The Night the Fog Rolled In a short story by Kathleen J. Shields circa 1992

The Night the Fog Rolled In a short story by Kathleen J. Shields circa 1992

The Night The Fog Rolled In



   As the sun slowly descended over the waters of Sleepy Bay, an eerie fog rose from the ground and began to advance into the little town.

   I was sitting under a large oak tree, leaning against the trunk reading my book, when all of a sudden I heard an earth-shattering scream in the distance.  I quickly rose to my feet, dropped my book on the ground, and ran to help.  When I arrived at the scene a crowd of people had already collected, blocking my view of what it was that called us there.  I nudged my way through the sardine packed crowd.  Upon arriving at the front I, too, saw what had captivated the attention of everyone here: the body of an old woman known as Mrs. Borish.

   What terrified everyone was that Mrs. Borish was sitting in a chair on the porch of her house, missing the most distinctive part of her body – her head.  As the police arrived and took charge by taping off the crime scene, inspecting the area and calling for backup, they began to interrogate the crowd with questions.

   “Did anyone see what happened?  Was there anybody suspicious in the area?”

   Nobody saw a thing.  Within minutes the backup arrived and began to herd the people away from the scene.

   “Nothing to see here.  You should all go home.”

   Suddenly, one of the younger officers spoke up drawing everyone’s attention his way.  “Captain,” he said, “you should take a look at this!”

   The repartee intrigued the townspeople, especially one nosy little girl named Prattle.  Prattle sneaked through the crowd, crossed under the police line undetected, and overheard the conversation between the young officer and the police captain.  Once she mentally collected this information, she scurried across the crime scene to her mother’s side and told her mother what she had heard.  She was loud enough for the entire town to hear; “The killer took old Mrs.
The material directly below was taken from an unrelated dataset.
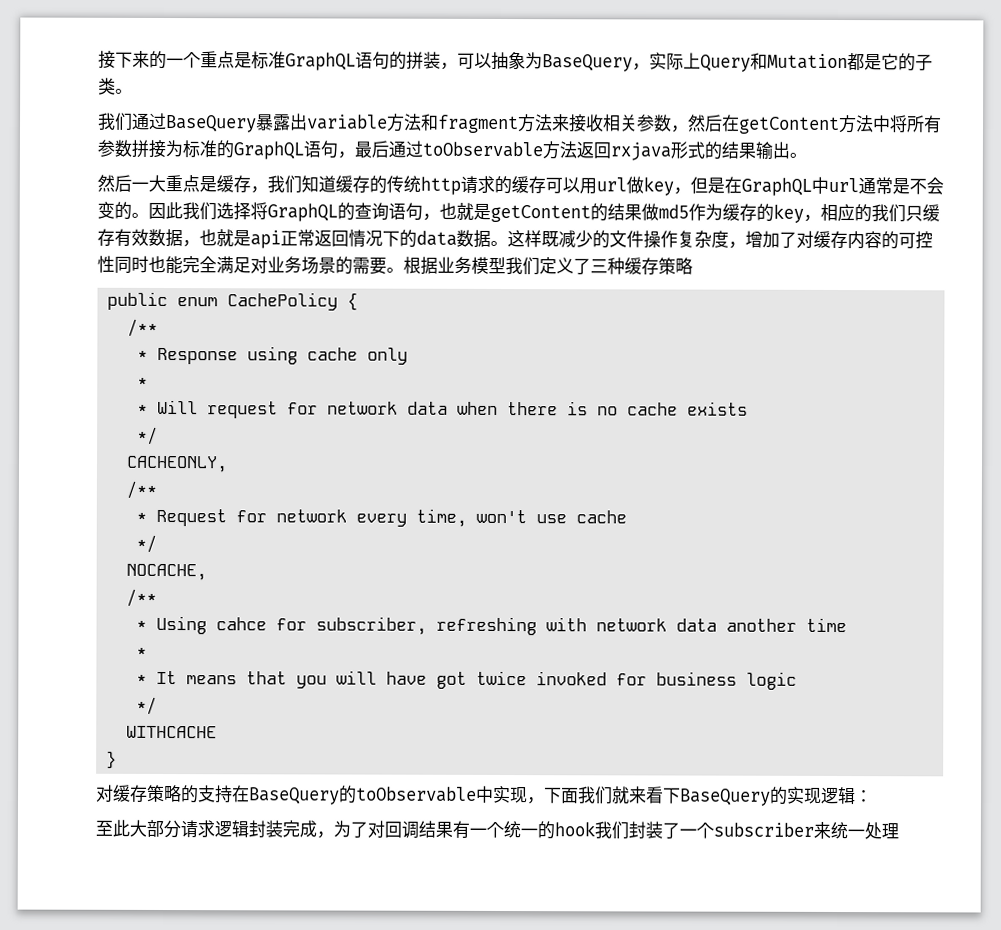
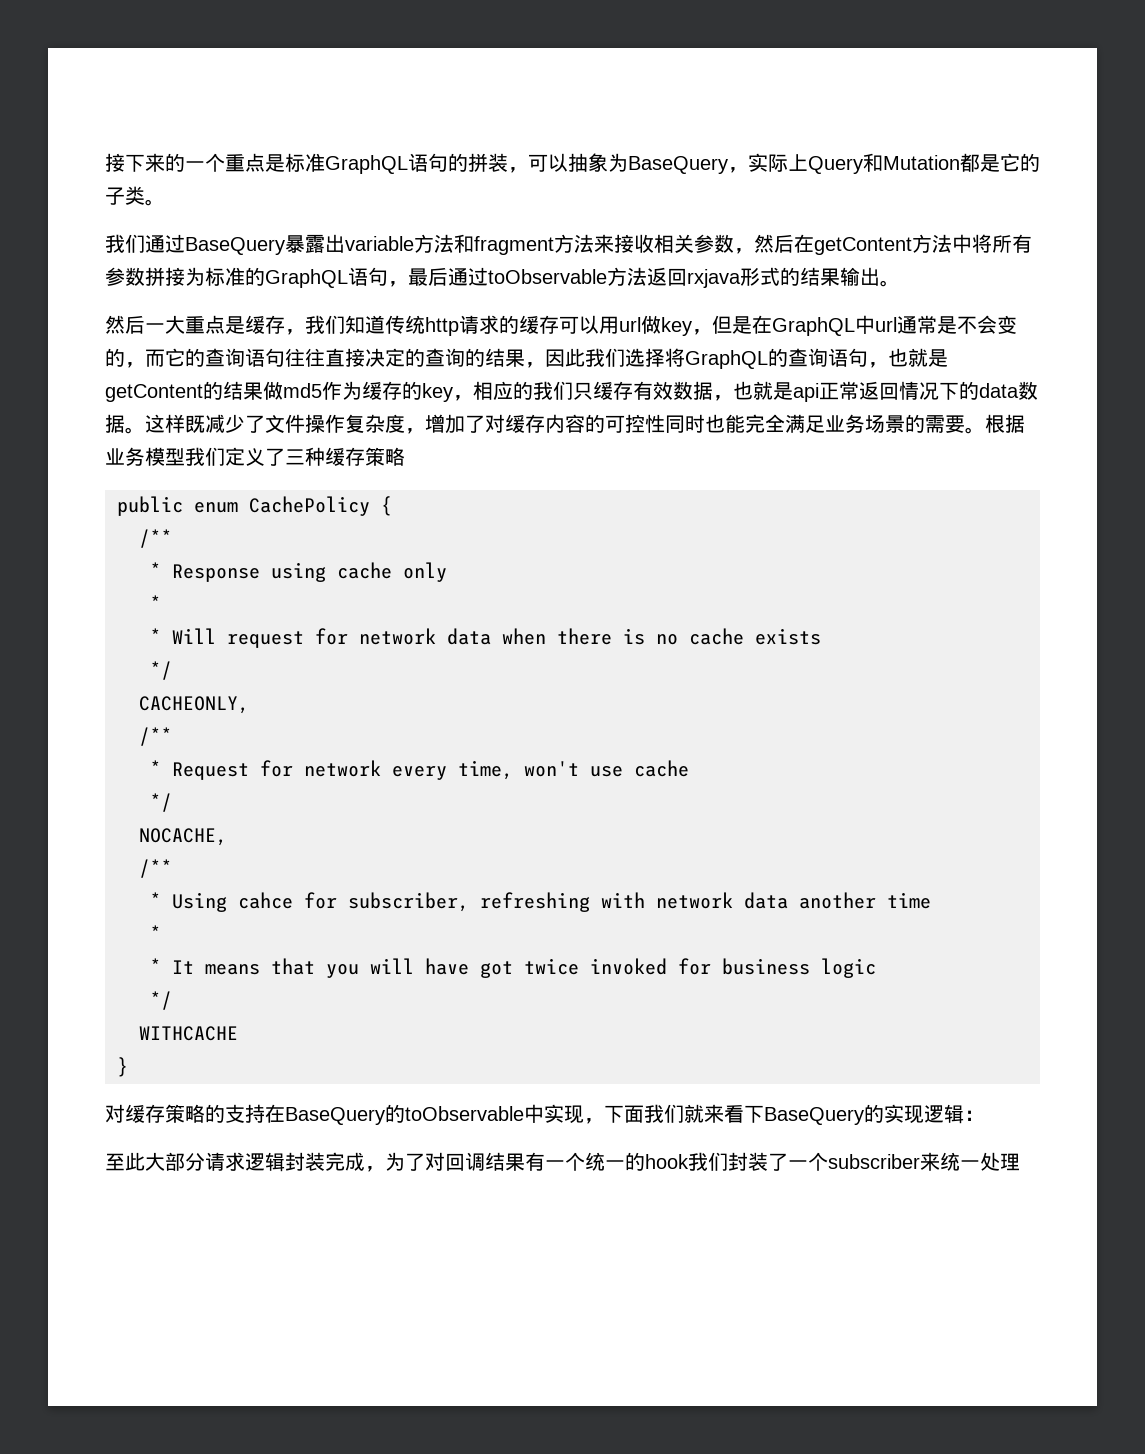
[335,175,387,194] 缓存的 -> (385, 324) none
[131,212,149,218] 。 -> [125,348,545,368] ，而它的查询语句往往直接决定的查询的结果，
[592,230,610,249] 的 -> [245,415,265,433] 了
[250,256,268,274] 对 -> (825, 424) none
Borish’s head and said if we want it back it’ll be at the high school auditorium at eight o’clock!”

   People murmured amongst themselves, repeating what they had heard her say.  Soon outrage and fears were thunderously voiced among the spectators.  One police officer had to grab the bullhorn and shout for calm to gain their attention.  Once silence permeated the group, the police captain spoke.  “First of all, what you heard is true; however, I would highly suggest that everyone go home and stay there.  If there is a criminal chopping off heads, the safest place will be in your homes behind locked doors and out of harm’s way.”

   The humming amongst the townspeople began in earnest, as they digested the news they had heard.  Suddenly, a young woman from down the street came running up to the scene, hollering for the police captain.  The crowd hushed and moved aside to let her pass.

   “Captain, captain!  Your radio – turn it on!  The murderer is on Channel 89 making his demands!”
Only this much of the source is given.